Methylmalonic Acidemia, What Is It?

Usually, methylmalonic acidemia is diagnosed within the first year of life. Symptoms are evident in childhood and vary from person to person.

Methylmalonic acidemia refers to a birth defect that affects the metabolism of vitamin B12. The body fails to break down certain proteins and fats, and as a result, methylmalonic acid builds up in the blood.

The disease is usually diagnosed during the infant’s first year of life. It is estimated that about 1 in 25,000 to 48,000 babies are born with this anomaly. Symptoms are evident in childhood and vary from person to person.

Causes of methylmalonic acidemia

The factor responsible for vitamin B12-sensitive methylmalonic acidemia is a defect in the synthesis of the adenosil-cobalamin cofactor (AdoCbl), which is linked to genetic alterations in the MMAA genes (4q31.1-2 ), MMAB (12q24.1) and MMADHC (2q23.2).

The factor causing vitamin B12-resistant methylmalonic acidemia is a complete or partial deficiency in the activity of the mitochondrial enzyme methilmalonyl-Coa mutase (MCM). In this case, the mutations occur in the MUT gene (6p21).

All methylmalonic acidemias are transmitted according to the autosomal recessive transition pattern.

Symptoms of methylmalonic acidemia

The warning signs and symptoms of methylmalonic acidemia are: vomiting, dehydration, hypotonia, developmental delay, fatigue, and hepatomegaly.

In the long term, complications may appear, such as eating problems, intellectual disability, chronic kidney disease, or pancreatitis or inflammation of the pancreas. If those affected do not receive treatment, they can fall into a coma, or worse, die.

Symptoms of isolated methylmalonic acidemia

Patients with isolated methylmalonic acidemia may have other symptoms depending on the form of the disease.

The infantile form

It is the enzyme subtype resistant to vitamin B12, and is the most common form of isolated methylmalonic acidemia. This form occurs during childhood: children are born normal, but quickly they show symptoms of the disease (lethargy, vomiting and dehydration).

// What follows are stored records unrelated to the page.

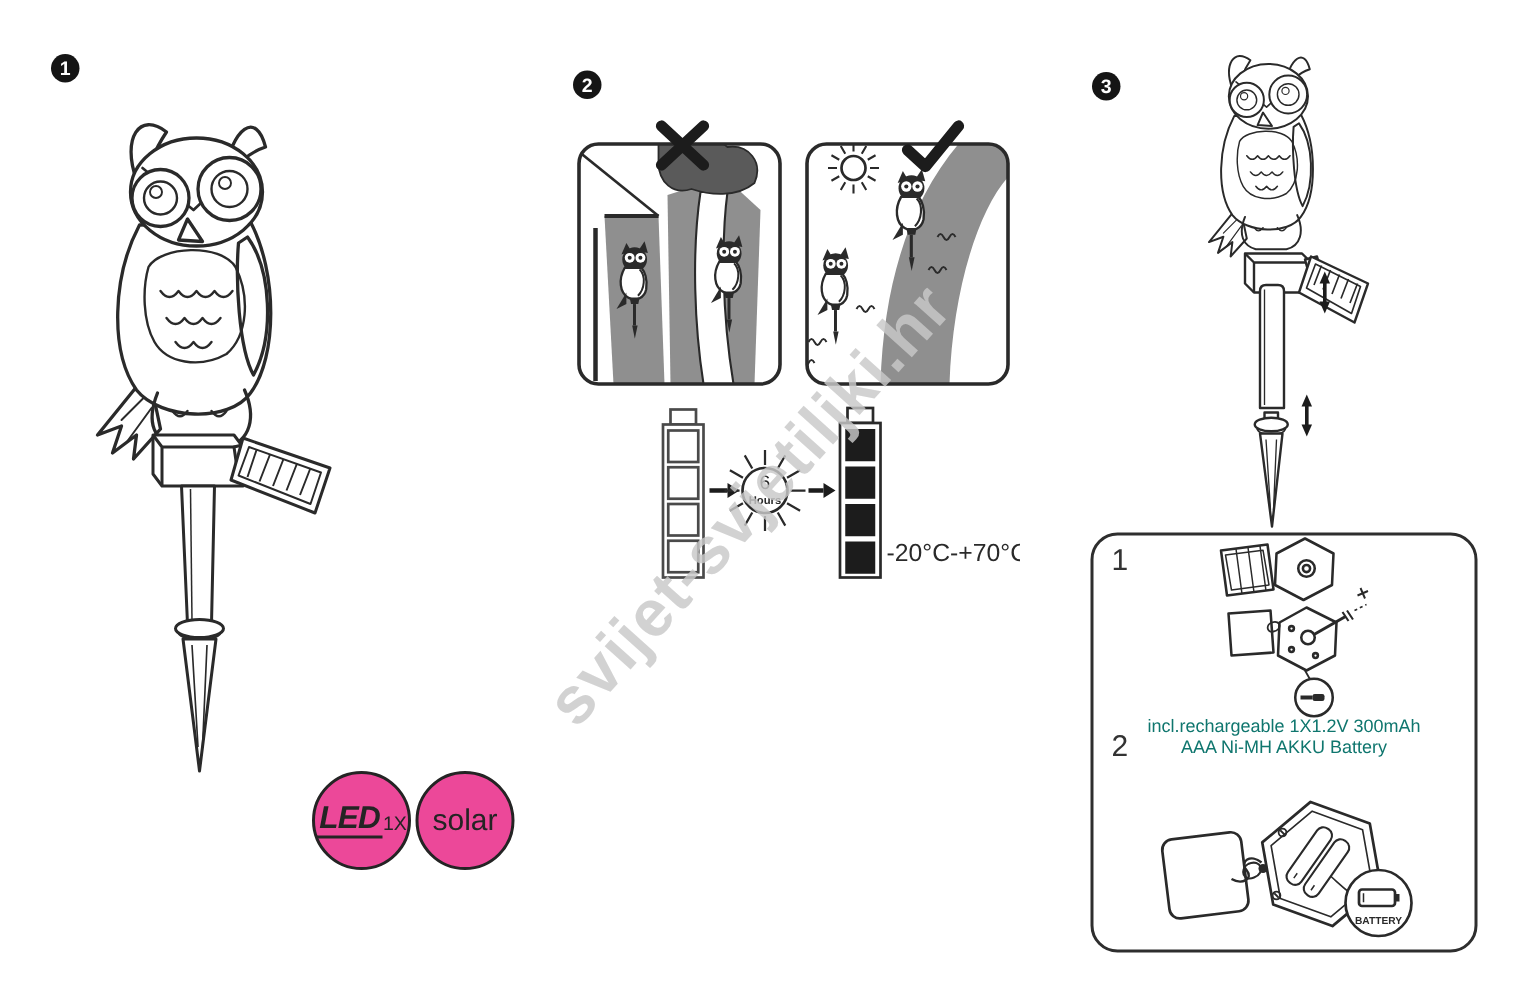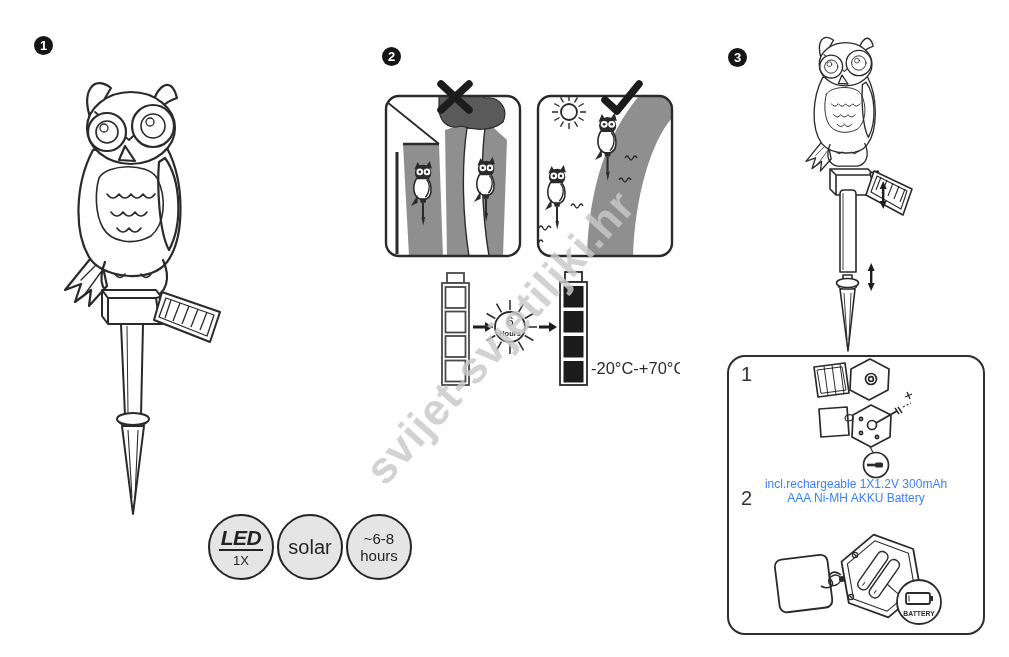"incl.rechargeable 1X1.2V 300mAh" .battery-note { color: #3b82f6 -> #0f766e }
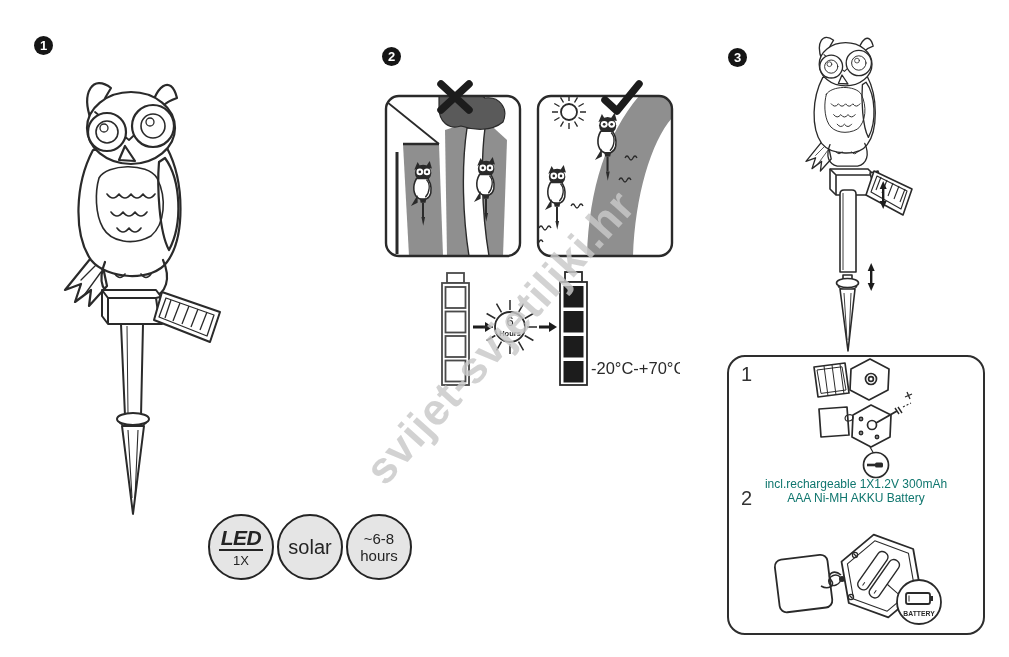"LED" .badge-circle { background: #e5e5e5 -> #ec4899; flex-direction: column -> row }
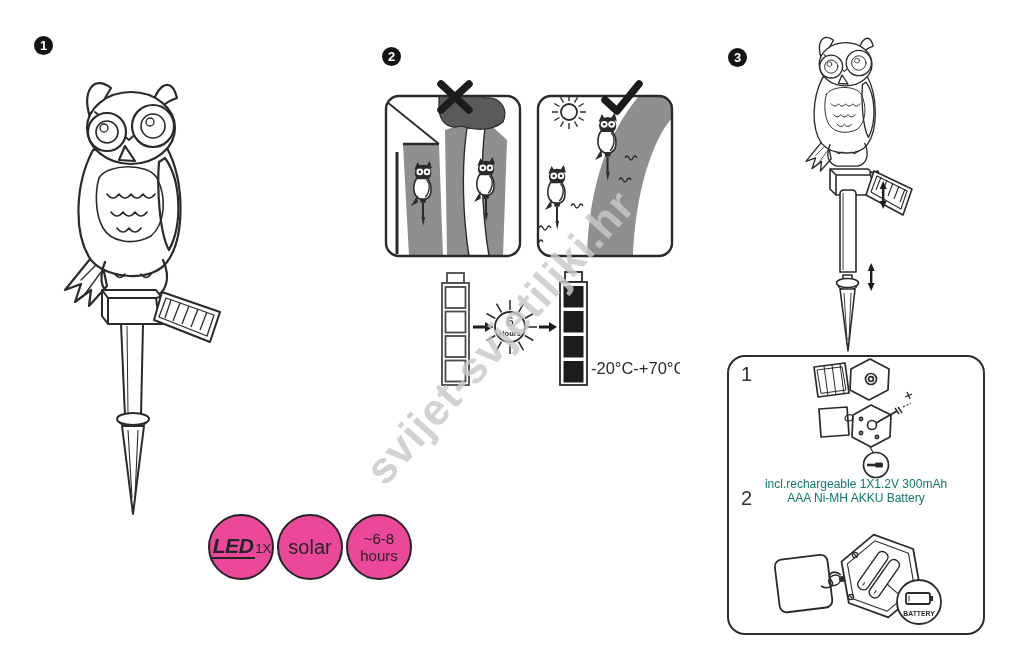"~6-8" div.badge-circle { html: <div> <div> <div>~6-8</div> <div>hours</div> </div> </div> -> none }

Later, the increase in the size of the liver becomes evident as well as hypotonia and encephalopathy. At the time of laboratory analyzes, the following parameters are measured:

• ketosis and ketonuria
• ammonium in the blood
• severe metabolic acidosis
• increased glycine in the blood

The partially deficient form

It is the sensitive form to vitamin B12 and it manifests itself during the first months of the infant’s life. Affected children may present with eating disorders: anorexia, vomiting, hypotomy or even developmental delay.

In some cases, ingestion of protein causes vomiting. Children affected by this form of methylmalonic acidemia are at risk of metabolic failure, which is why it is very important to diagnose the disease early in order to start treatment as soon as possible.

Usually, until the first episode of vomiting / dehydration / lethargy or coma, the person is not known to have a metabolic impairment.

Mild form or adult form

Affected people are considered stable, but they are prone to acute metabolic failure.

The root cause of this form of methylmalonic acidemia has not yet been well identified.

Treatment and prevention

Treatment should be started as soon as the diagnosis is established. The earlier the patient begins treatment, the better the outcome will be.

Currently, diet is the basis of treatment to cure methylmalonic acidemia. The objective of nutritional treatment is to avoid the accumulation of substrates and metabolites, which could prove to be toxic.

The recommended treatments for children with methylmalonic acidemia are:

• L-carnitine:  this substance, in addition to being reliable and natural, helps the body to produce energy and eliminate residues
• Oral antibiotics:  these medicines can help decrease the amount of methylmalonic acid in the gut
• Vitamin B12 injections:  more than 90% of cases of CblA deficiency respond to this treatment. In addition, these injections help nearly 40% of children who suffer from CblB deficiency.

If the patient is showing symptoms of a metabolic crisis, they should go to the hospital immediately. Hospital treatment includes intravenous bicarbonate to reduce acidity in the blood. In addition, the patient is usually given glucose intravenously in order to prevent the breakdown of proteins and fats stored in the body.

It is also recommended that patients eat a diet low in amino acids and limited in protein. The diet should mainly consist of carbohydrates such as grains, fruits, pasta and vegetables.

People who suffer from this disease should also avoid contact with people who have a contagious illness such as a cold or the flu, in order to avoid complications.